When to use it: When you are trying to figure out where to put your first dollar of marketing spend, or when paid social is not working and you cannot tell why.
Copy everything in the box below into your AI chat.
Taking everything you know about me and my business:
I want to determine the best channel to present my offering to my ideal customer.

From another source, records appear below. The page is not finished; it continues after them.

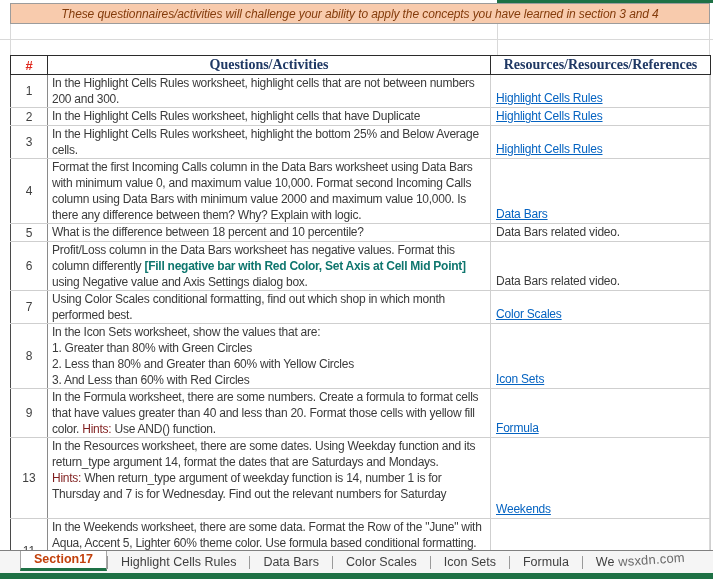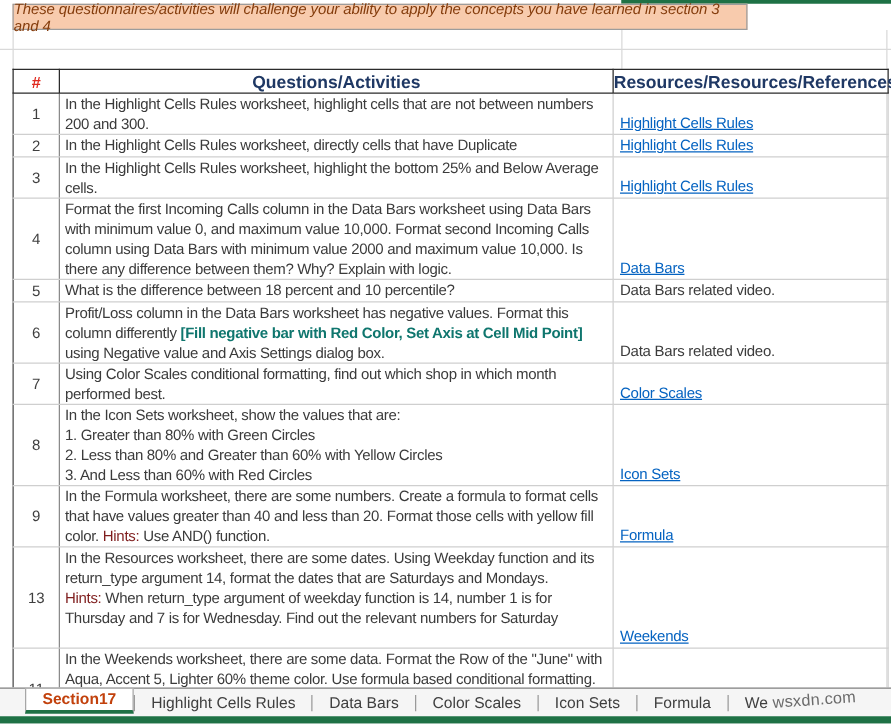--- a/index.html
+++ b/index.html
@@ -1,29 +1,29 @@
 <!DOCTYPE html>
 <html><head>
 <meta charset="utf-8">
 <style>
   html,body{margin:0;padding:0;background:#e8e8e8;}
   .screen{position:relative;width:713px;height:579px;background:#ffffff;overflow:hidden;
           font-family:"Liberation Sans",sans-serif;}
   .main{position:absolute;left:0;top:0;width:713px;height:550px;overflow:hidden;background:#fff;}
 
   .green-top{position:absolute;left:497px;top:0;width:216px;height:3px;background:#1E7145;}
-  .banner{position:absolute;left:10px;top:3px;width:588px;height:21px;box-sizing:border-box;
+  .banner{position:absolute;left:10px;top:3px;width:700px;height:21px;box-sizing:border-box;
           background:#F8CBAD;border:1px solid #9c9c9c;color:#843C0C;font-style:italic;
           font-size:12px;display:flex;align-items:center;justify-content:center;letter-spacing:-0.1px;}
   .gl{position:absolute;background:#D9D9D9;}
 
   table.grid{position:absolute;left:10px;top:55px;width:700px;border-collapse:collapse;table-layout:fixed;}
   table.grid col.c1{width:37px;} table.grid col.c2{width:443px;} table.grid col.c3{width:220px;}
   th{height:18px;background:#fff;border:1.5px solid #2b2b2b;padding:0;
-     font-family:Liberation Sans, sans-serif;font-size:14px;font-weight:600;color:#1F3864;letter-spacing:0;}
+     font-family:Liberation Serif, serif;font-size:14px;font-weight:600;color:#1F3864;letter-spacing:0;}
   th.numh{font-family:"Liberation Sans",sans-serif;font-size:13px;font-weight:700;color:#E02B20;}
   td{padding:0;overflow:hidden;}
   td.num{text-align:center;vertical-align:middle;color:#3f3f3f;font-size:12px;
          border-left:1.5px solid #4a4a4a;border-right:1px solid #8a8a8a;border-bottom:1px solid #CFCFCF;}
   td.q{vertical-align:top;padding:0 4px;font-size:12px;line-height:16px;letter-spacing:-0.25px;
        color:#3b3b3b;white-space:pre-wrap;border-right:1px solid #CFCFCF;border-bottom:1px solid #CFCFCF;}
   td.s{vertical-align:bottom;padding:0 5px 1px 5px;font-size:12px;line-height:16px;color:#3b3b3b;
        letter-spacing:-0.2px;border-right:1px solid #CFCFCF;border-bottom:1px solid #CFCFCF;}
   td.s a{color:#0563C1;text-decoration:underline;cursor:pointer;}
   .seg-green{color:#0f766e;font-weight:bold;} .seg-red{color:#7f1d1d;}
@@ -69,21 +69,21 @@
         </tr>
       </thead>
       <tbody>
           <tr style="height: 32px;">
             <td class="num">1</td>
             <td class="q"><span>In the Highlight Cells Rules worksheet, highlight cells that are not between numbers 200 and 300.</span></td>
             <td class="s"><a href="#">Highlight Cells Rules</a></td>
           </tr>
           <tr style="height: 16px;">
             <td class="num">2</td>
-            <td class="q"><span>In the Highlight Cells Rules worksheet, directly cells that have Duplicate</span></td>
+            <td class="q"><span>In the Highlight Cells Rules worksheet, highlight cells that have Duplicate</span></td>
             <td class="s"><a href="#">Highlight Cells Rules</a></td>
           </tr>
           <tr style="height: 32px;">
             <td class="num">3</td>
             <td class="q"><span>In the Highlight Cells Rules worksheet, highlight the bottom 25% and Below Average cells.</span></td>
             <td class="s"><a href="#">Highlight Cells Rules</a></td>
           </tr>
           <tr style="height: 63px;">
             <td class="num">4</td>
             <td class="q"><span>Format the first Incoming Calls column in the Data Bars worksheet using Data Bars with minimum value 0, and maximum value 10,000. Format second Incoming Calls column using Data Bars with minimum value 2000 and maximum value 10,000. Is there any difference between them? Why? Explain with logic.</span></td>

Ask me as many questions one by one until you fully understand:
- Where this problem showed up last in their real life
- What was happening when they felt the pain most clearly
- What they did immediately after feeling the pain
- Who they trust when this problem comes up
- What tools, platforms, or communities they mentioned unprompted
- Where they are already spending time trying to learn or fix this
- What they are already paying for that touches this problem
- How they describe discovering new solutions today
- What channel they complain about or distrust
Once you understand all of this, tell me:
- The highest-leverage primary channel I should focus on
- A secondary channel to test
- Why this aligns with my customer's real behavior
- What channel I should avoid (and why)
Be specific. Use real behavioral logic, not generic marketing advice.
What good output looks like: A primary channel named with a reason rooted in customer behavior, not category trend. A secondary channel that gives you a fallback. A no-go channel with a reason that protects you from wasting money there.
How not to answer
Try LinkedIn ads, Google ads, and SEO.
How to answer well
Sponsor the weekly Operators Anonymous newsletter where your customers already trust the writer; secondary is doing live audits inside the same group's Slack; avoid Google ads because your category has 0 search volume and you would be paying to educate before you can sell.